[TASK] Records follow. Pull out every line that contains "right".

• • •

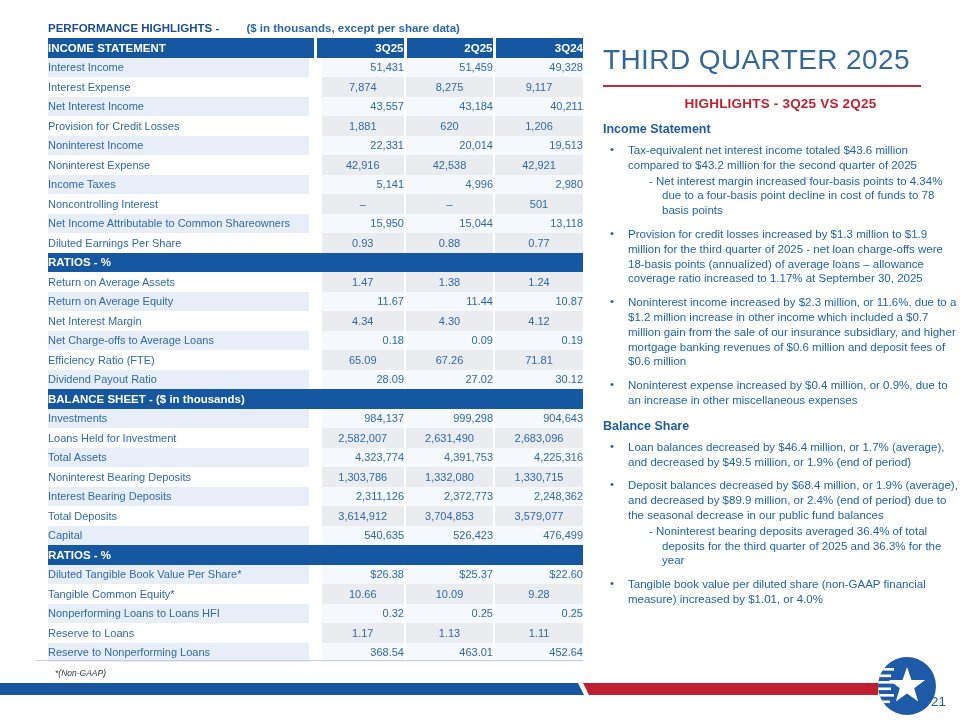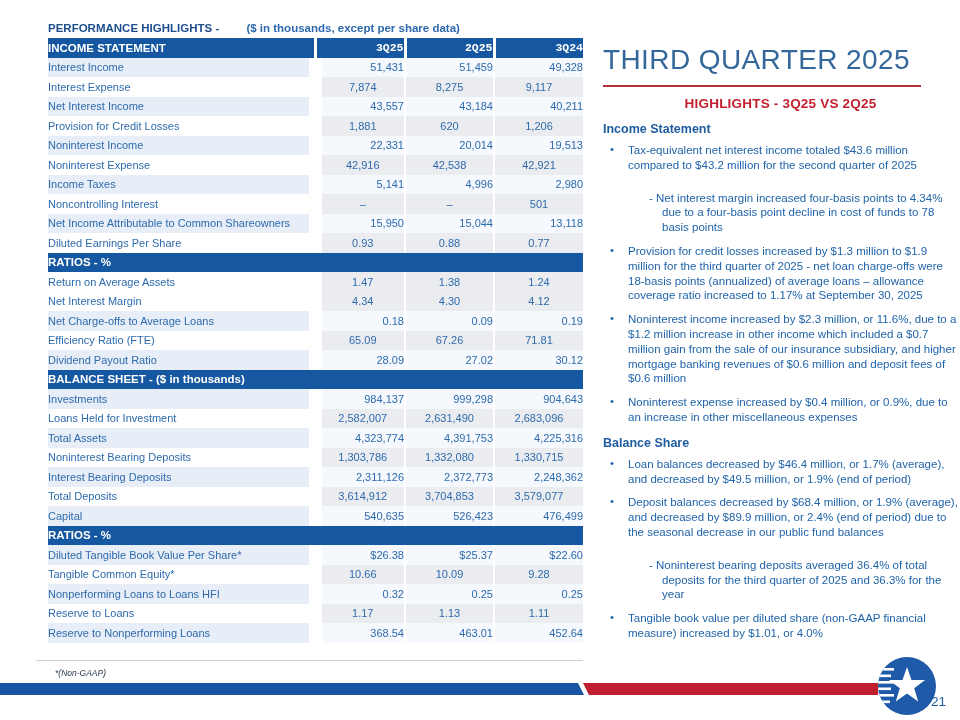--- a/index.html
+++ b/index.html
@@ -19,7 +19,7 @@
   table.ptable td{height:19.5px;padding:0;vertical-align:middle;overflow:hidden;white-space:nowrap;}
   tr.sec-head td{background:#1557a0;color:#ffffff;font-weight:bold;}
   td.h-label,td.h-span{padding-left:8px;font-size:11.5px;text-align:left;}
-  td.h-val{text-align:right;padding-right:10px;border-left:3px solid #ffffff;font-size:11.5px;font-family:Liberation Mono, monospace;}
+  td.h-val{text-align:right;padding-right:10px;border-left:3px solid #ffffff;font-size:11.5px;}
   td.lab{text-align:left;padding-left:8px;color:#2e6bad;border-right:13px solid #ffffff;}
   td.val{text-align:right;padding-right:10px;color:#2e6bad;border-left:2px solid #ffffff;}
   tr.r-tint td.lab{background:#e8eef7;}

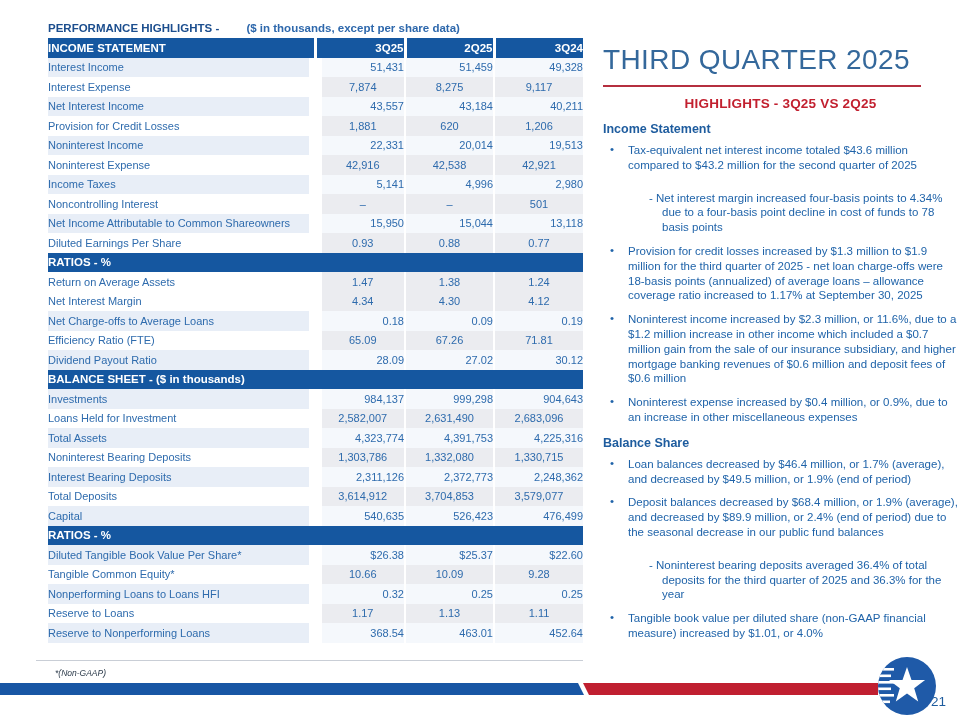--- a/index.html
+++ b/index.html
@@ -37,7 +37,7 @@
   ul.bullets{list-style:none;margin:0;padding:0;}
   li.bullet{position:relative;padding-left:25px;margin:0 0 9px 0;color:#1f63a9;font-size:11.5px;line-height:14.8px;font-weight:500;}
   li.bullet::before{content:"\2022";position:absolute;left:7px;top:-1px;color:#1f63a9;}
-  .sub{padding-left:34px;text-indent:-13px;margin-top:18px;}
+  .sub{padding-left:34px;text-indent:-13px;margin-top:1px;}
   
   .footer-stripe{position:absolute;left:0;top:683px;width:878px;height:12px;}
   .stripe-blue{position:absolute;left:0;top:0;width:878px;height:12px;background:#1856a4;

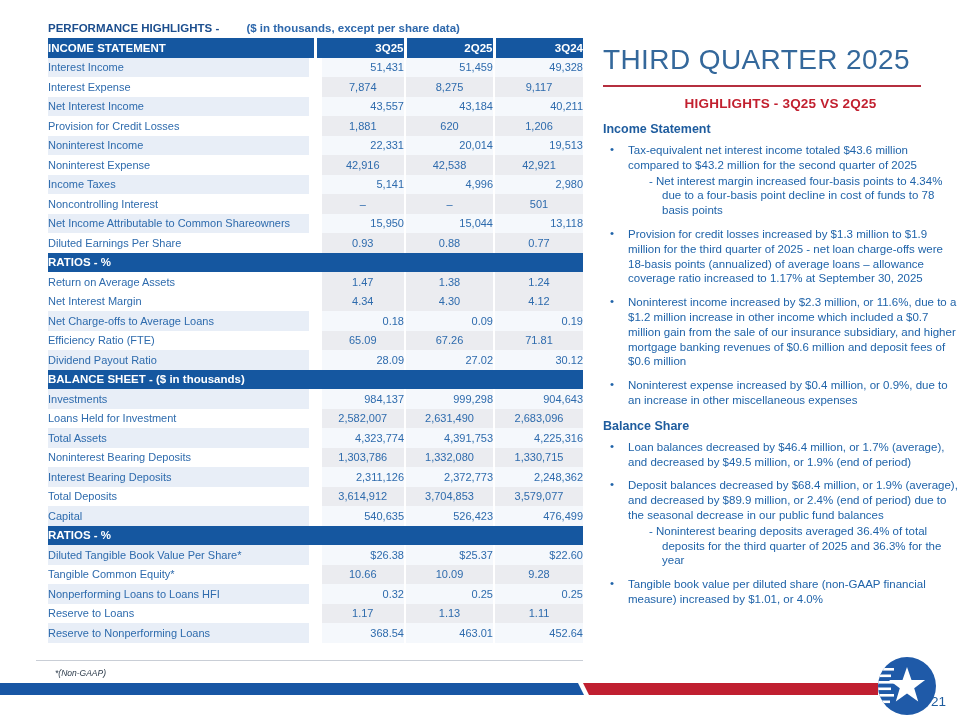--- a/index.html
+++ b/index.html
@@ -137,6 +137,12 @@
           <td class="val">1.38</td>
           <td class="val">1.24</td>
         </tr>
+        <tr class="r-tint">
+          <td class="lab">Return on Average Equity</td>
+          <td class="val">11.67</td>
+          <td class="val">11.44</td>
+          <td class="val">10.87</td>
+        </tr>
         <tr class="r-white">
           <td class="lab">Net Interest Margin</td>
           <td class="val">4.34</td>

• • •

[RESPONSE]
-  td.h-val{text-align:right;padding-right:10px;border-left:3px solid #ffffff;font-size:11.5px;font-family:Liberation Mono, monospace;}
+  td.h-val{text-align:right;padding-right:10px;border-left:3px solid #ffffff;font-size:11.5px;}
   td.lab{text-align:left;padding-left:8px;color:#2e6bad;border-right:13px solid #ffffff;}
   td.val{text-align:right;padding-right:10px;color:#2e6bad;border-left:2px solid #ffffff;}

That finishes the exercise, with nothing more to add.